24 Ocak 1993 tarihinde Ankara’da otomobiline yerleştirilen bombanın patlatılması sonucu yaşamını yitiren gazeteci ve yazar Uğur Mumcu için ölümünün 31’inci yıl dönümünde Balıkesir’in Ali Hİkmet Paşa Meydanında CHP İl Başkanlığı tarafından anma töreni düzenlendi.Törene CHP Yerel Yönetimlerden Sorumlu Genel başkan Yardımcısı ve yeni dönem Balıkesir Büyükşehir Belediye Başkan adayı olan Ahmet Akın ve CHP İl Başkanı Erden Köybaşı‘da katıldı.
Araştırmacı gazeteci Uğur Mumcu vefatının yıl dönümünde anılıyor. Mumcu’nun Ankara’daki evinin önünde bombalı suikast sonucu hayatını kaybetmesinin üzerinden 31 yıl geçti. Peki, Uğur Mumcu kimdir, ne zaman öldü?
Uğur Mumcu Kimdir ?
Uğur Mumcu 22 Ağustos 1942’de, Tapu Kadastro memuru Hakkı Şinasi ile Nadire Mumcu’nun dört çocuğundan biri olarak Kırşehir’de dünyaya geldi.
Ailesinin Ankara’ya taşınması üzerine ilk ve orta öğrenimine burada devam eden Mumcu, 1965’te Ankara Üniversitesi Hukuk Fakültesinden mezun oldu.
Öğrencilik yıllarında Cumhuriyet gazetesinde yayımlanan “Türk Sosyalizmi” makalesiyle “Yunus Nadi Ödülü”nü alan Mumcu, Ankara Üniversitesi Hukuk Fakültesi İdare Hukuku Kürsüsü Profesörü Tahsin Bekir Balta’nın asistanlığını yaparken Milliyet gazetesine incelemeler yazdı.
Mumcu, 12 Mart 1971 dönemindeki bir yazısında kullandığı “ordu uyanık olmalı” sözleriyle, “orduya hakaret etmek” ve “sosyal bir sınıfın öteki sosyal sınıflar üzerinde tahakkümünü kurmak” suçunu işlediği iddiasıyla gözaltına alındı.
Mamak Askeri Cezaevi’nde birçok aydınla bir yıla yakın kalan Mumcu, bu davadan 7 yıl hapse mahkum edildi. Mumcu, kararın Yargıtay tarafından bozulması üzerine tahliye edildi.
Serbest bırakılmasının ardından hemen askere alınan Mumcu, askerliğini “yedek subay” olarak yapması gerekirken kendi tabiriyle “sakıncalı piyade” ilan edildi.

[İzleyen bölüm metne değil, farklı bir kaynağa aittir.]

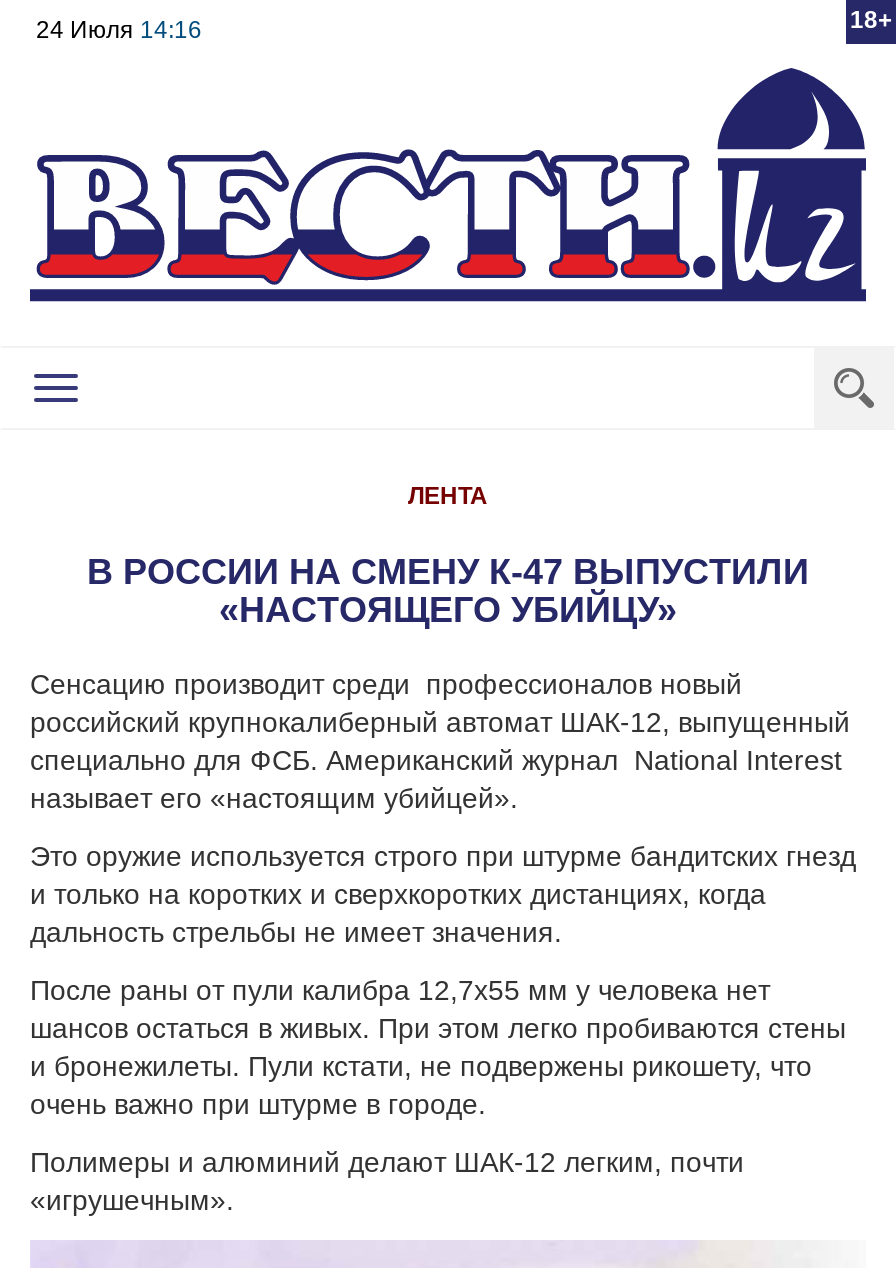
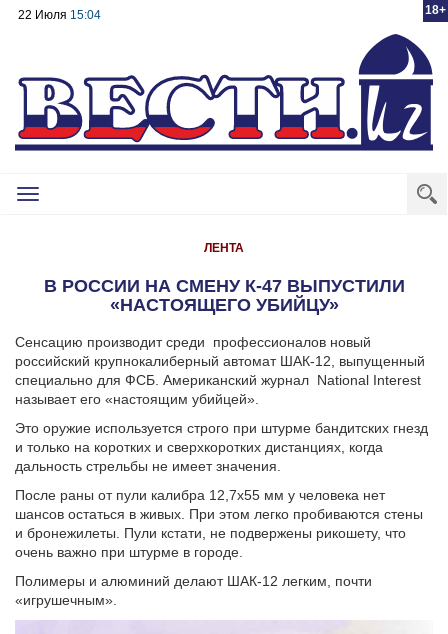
- 24 Июля 14:16
+ 22 Июля 15:04
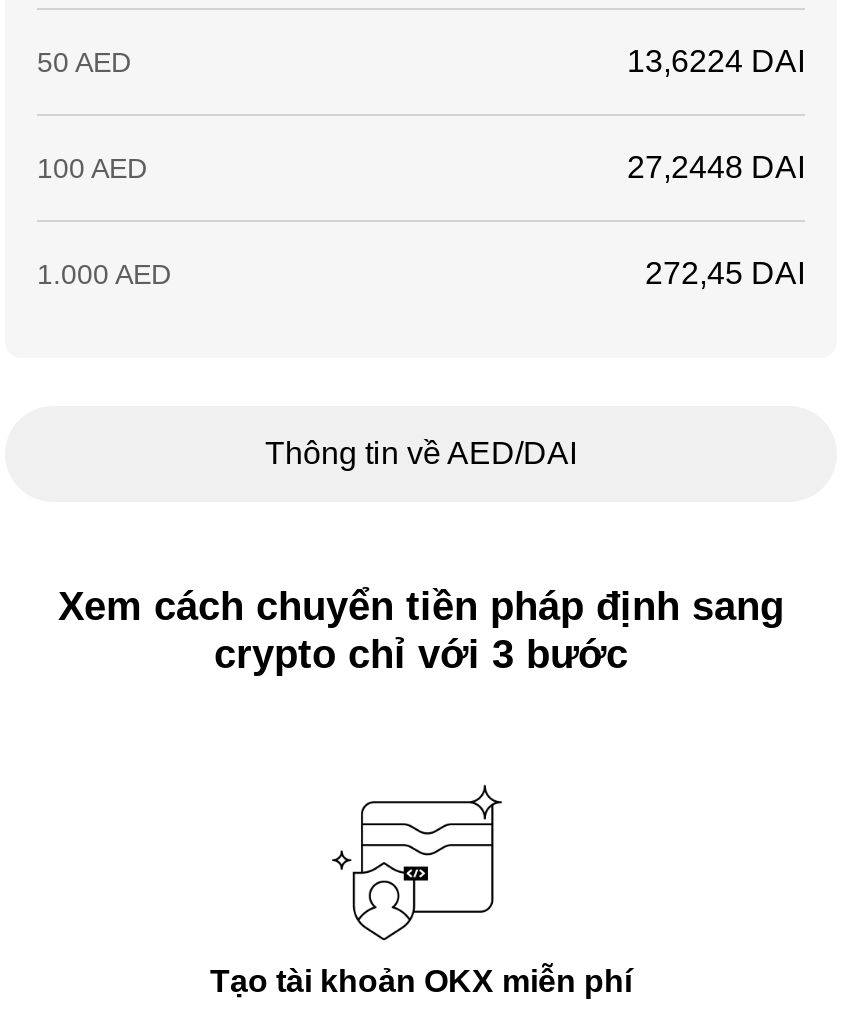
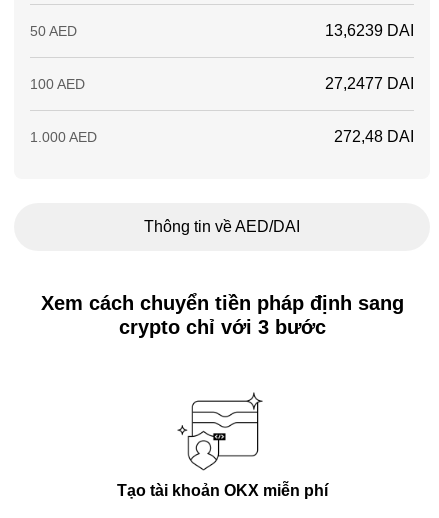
- 13,6224 DAI
+ 13,6239 DAI

- 27,2448 DAI
+ 27,2477 DAI

- 272,45 DAI
+ 272,48 DAI
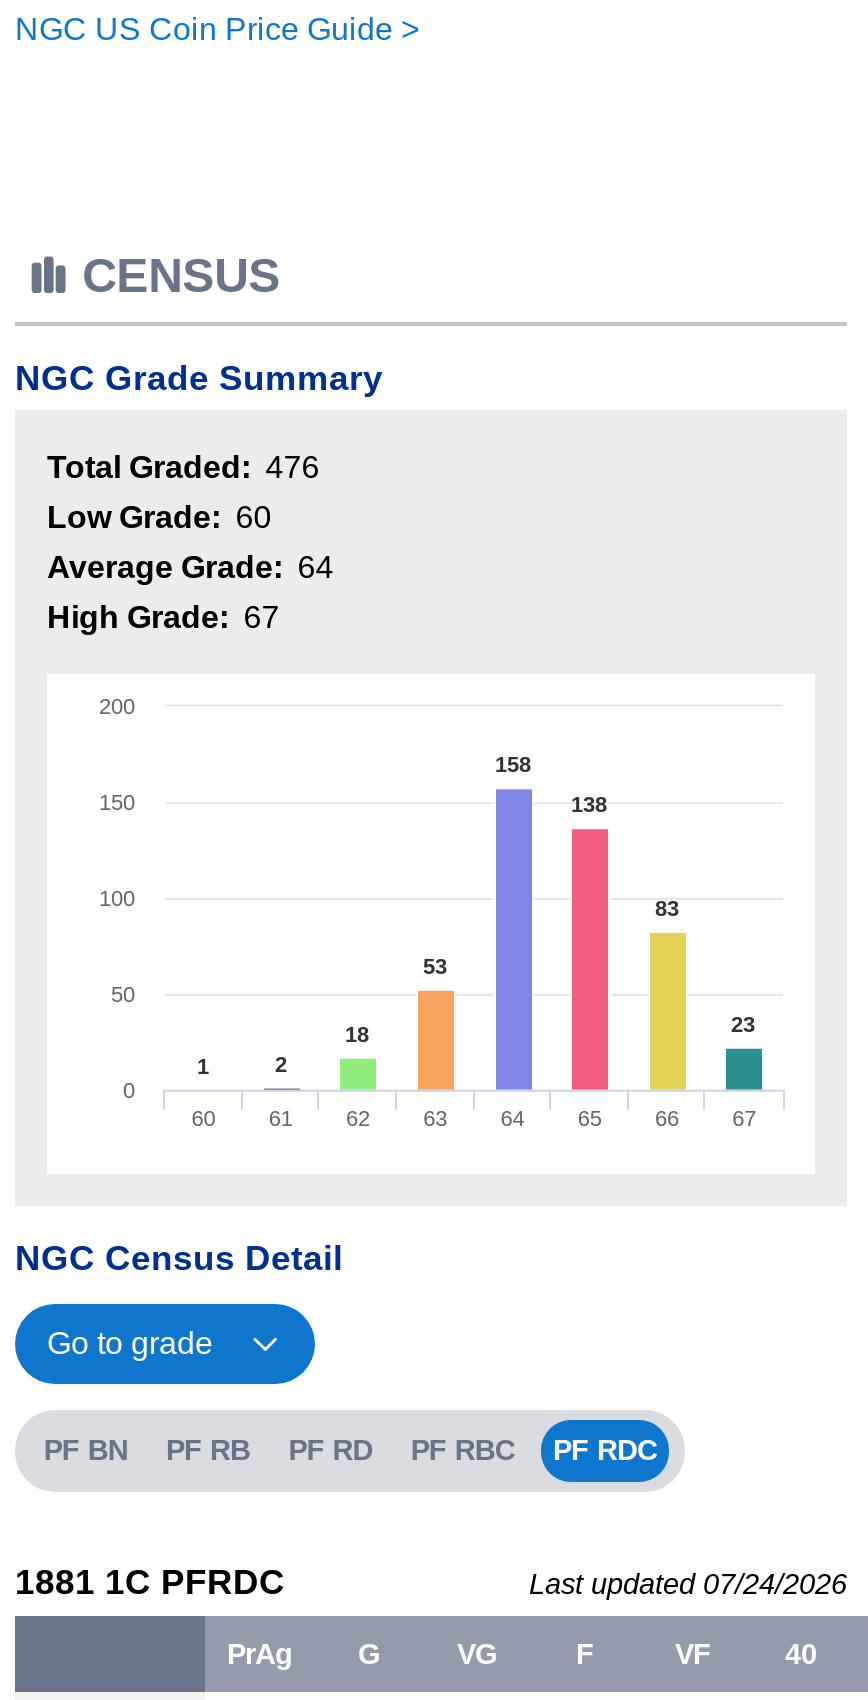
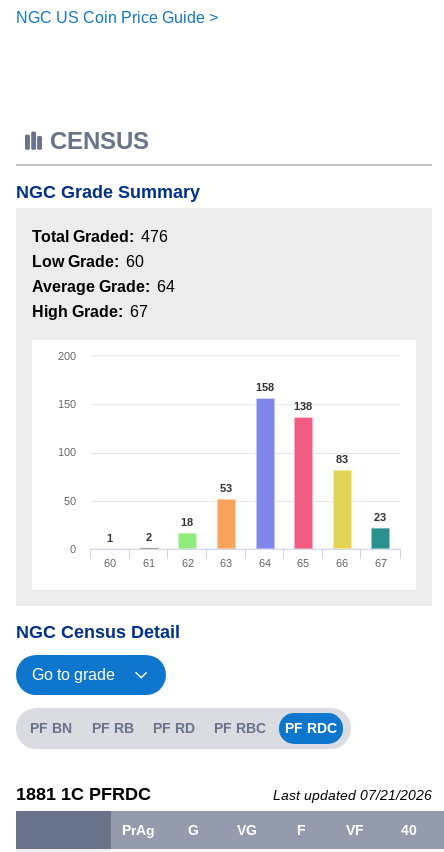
- Last updated 07/24/2026
+ Last updated 07/21/2026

Mumcu, Tuzla Piyade Okulunda 10 Ocak’a kadar süren üç aylık eğitimden sonra, 1973’te okul yönetimi tarafından “kötü hal ve düşünce sahibi” diye suçlanarak “er” çıkarıldı ve Ağrı Patnos’a yollandı.
Askerlikten sonra üniversitedeki görevinden ayrılan Mumcu, profesyonel gazeteciliğe 25 Şubat 1974’te Yeni Ortam gazetesinde “Anarşist!..” başlıklı yazısıyla başladı.
Köşe yazılarında hem sorunları dile getiren hem de hukuka aykırı ve yasa dışı uygulamaların üstüne giden Mumcu, yazdığı kitaplarla da ses getirdi.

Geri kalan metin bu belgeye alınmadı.